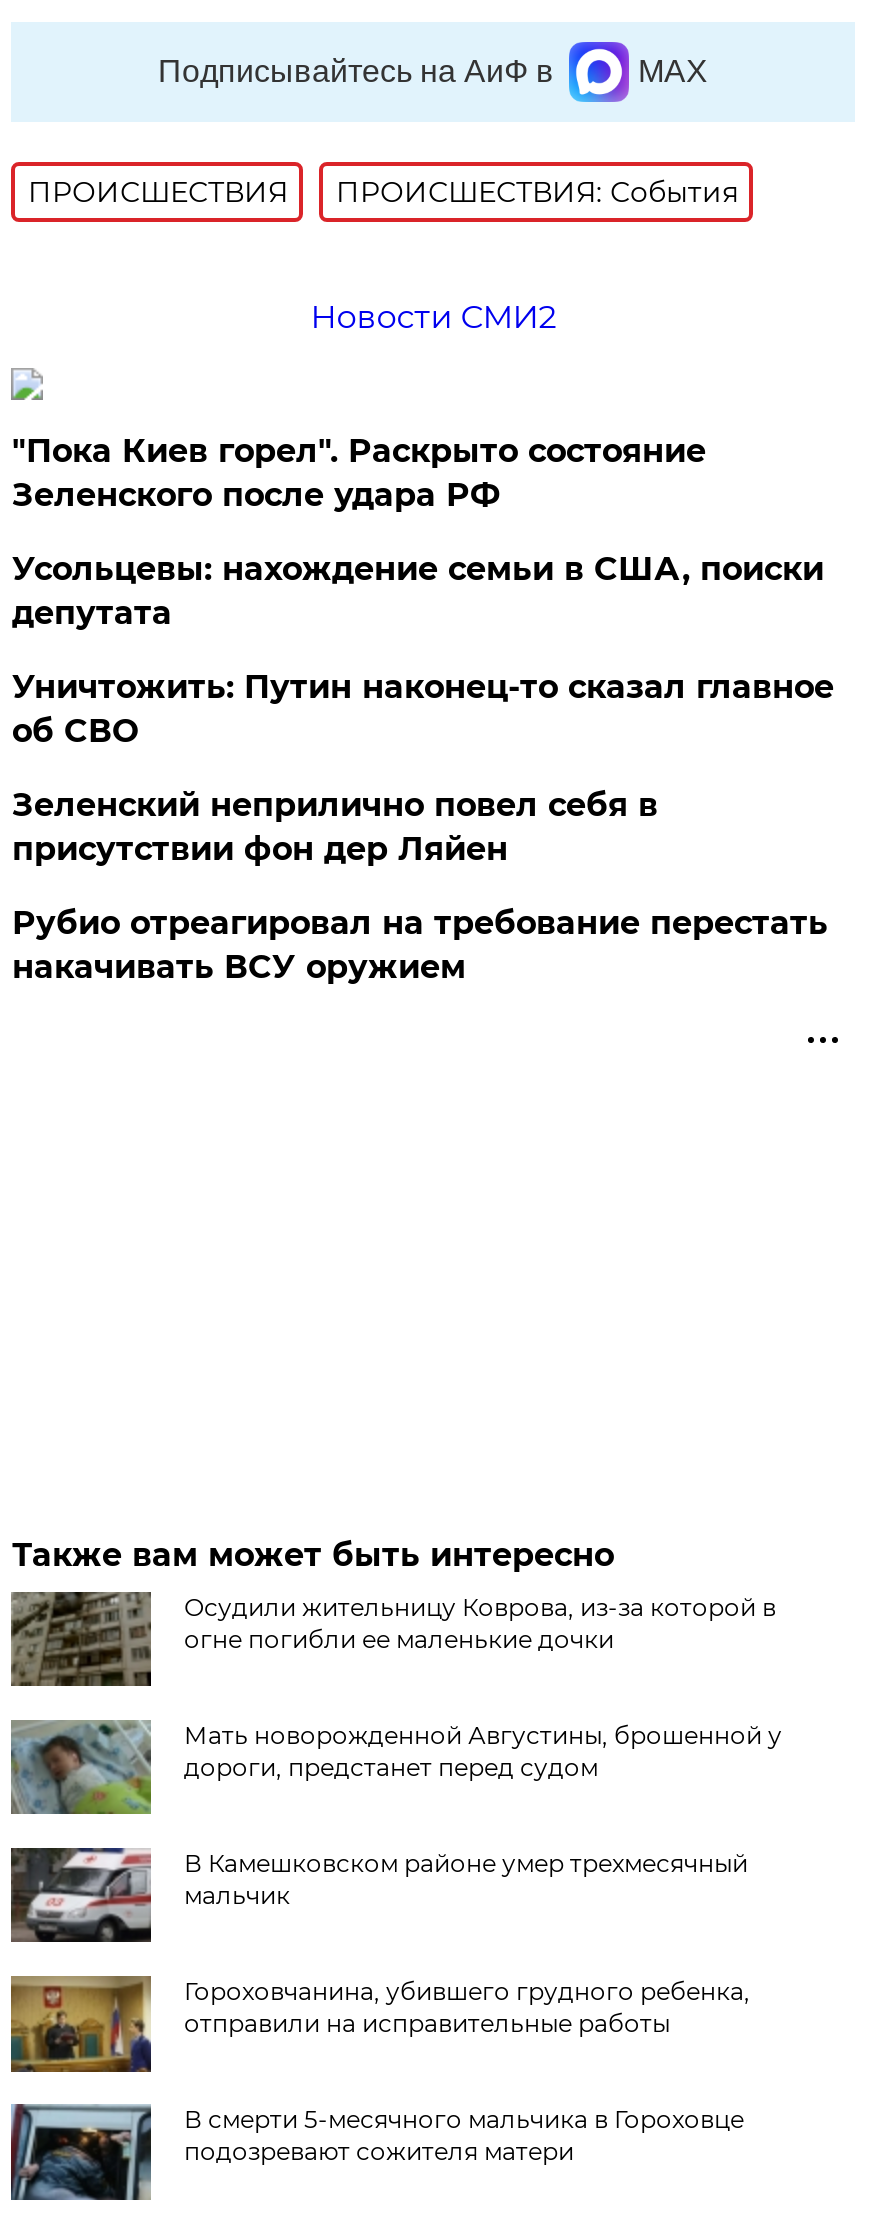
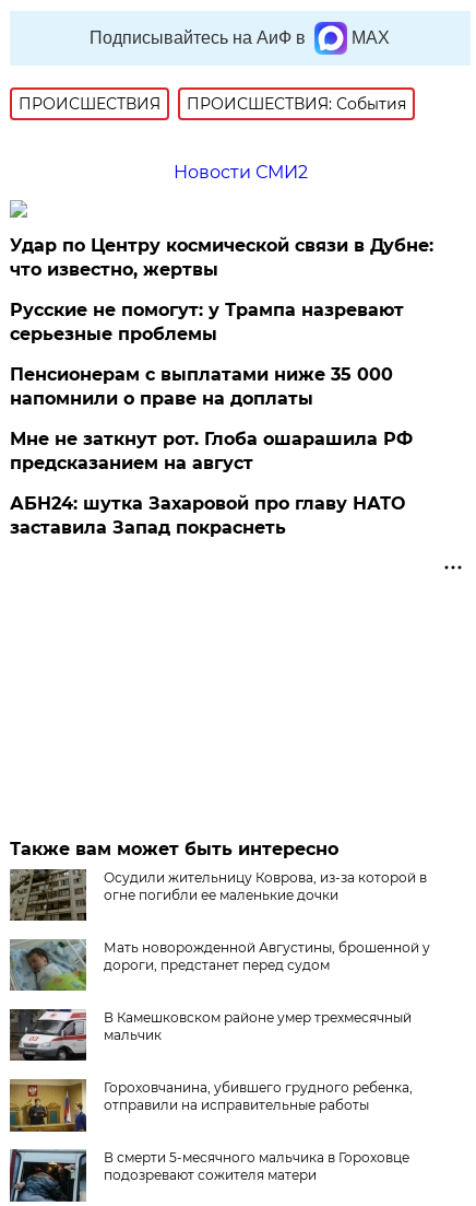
[12,432,706,514] "Пока Киев горел". Раскрыто состояние | Зеленского после удара РФ -> [10,235,434,280] Удар по Центру космической связи в Дубне: | что известно, жертвы
[12,550,824,632] Усольцевы: нахождение семьи в США, поиски | депутата -> [10,299,404,344] Русские не помогут: у Трампа назревают | серьезные проблемы
[12,668,834,750] Уничтожить: Путин наконец-то сказал главное | об СВО -> [10,364,393,409] Пенсионерам с выплатами ниже 35 000 | напомнили о праве на доплаты
[12,786,658,868] Зеленский неприлично повел cебя в | присутствии фон дер Ляйен -> [10,428,413,473] Мне не заткнут рот. Глоба ошарашила РФ | предсказанием на август
[12,904,828,986] Рубио отреагировал на требование перестать | накачивать ВСУ оружием -> [10,493,405,538] АБН24: шутка Захаровой про главу НАТО | заставила Запад покраснеть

_ _ _ _

- [Problem]:
From the first line above through the line containing "[12,550,824,632] Усольцевы: нахождение", copy everything exactly, without the pictures.

- [Solution below]:
[12,432,706,514] "Пока Киев горел". Раскрыто состояние | Зеленского после удара РФ -> [10,235,434,280] Удар по Центру космической связи в Дубне: | что известно, жертвы
[12,550,824,632] Усольцевы: нахождение семьи в США, поиски | депутата -> [10,299,404,344] Русские не помогут: у Трампа назревают | серьезные проблемы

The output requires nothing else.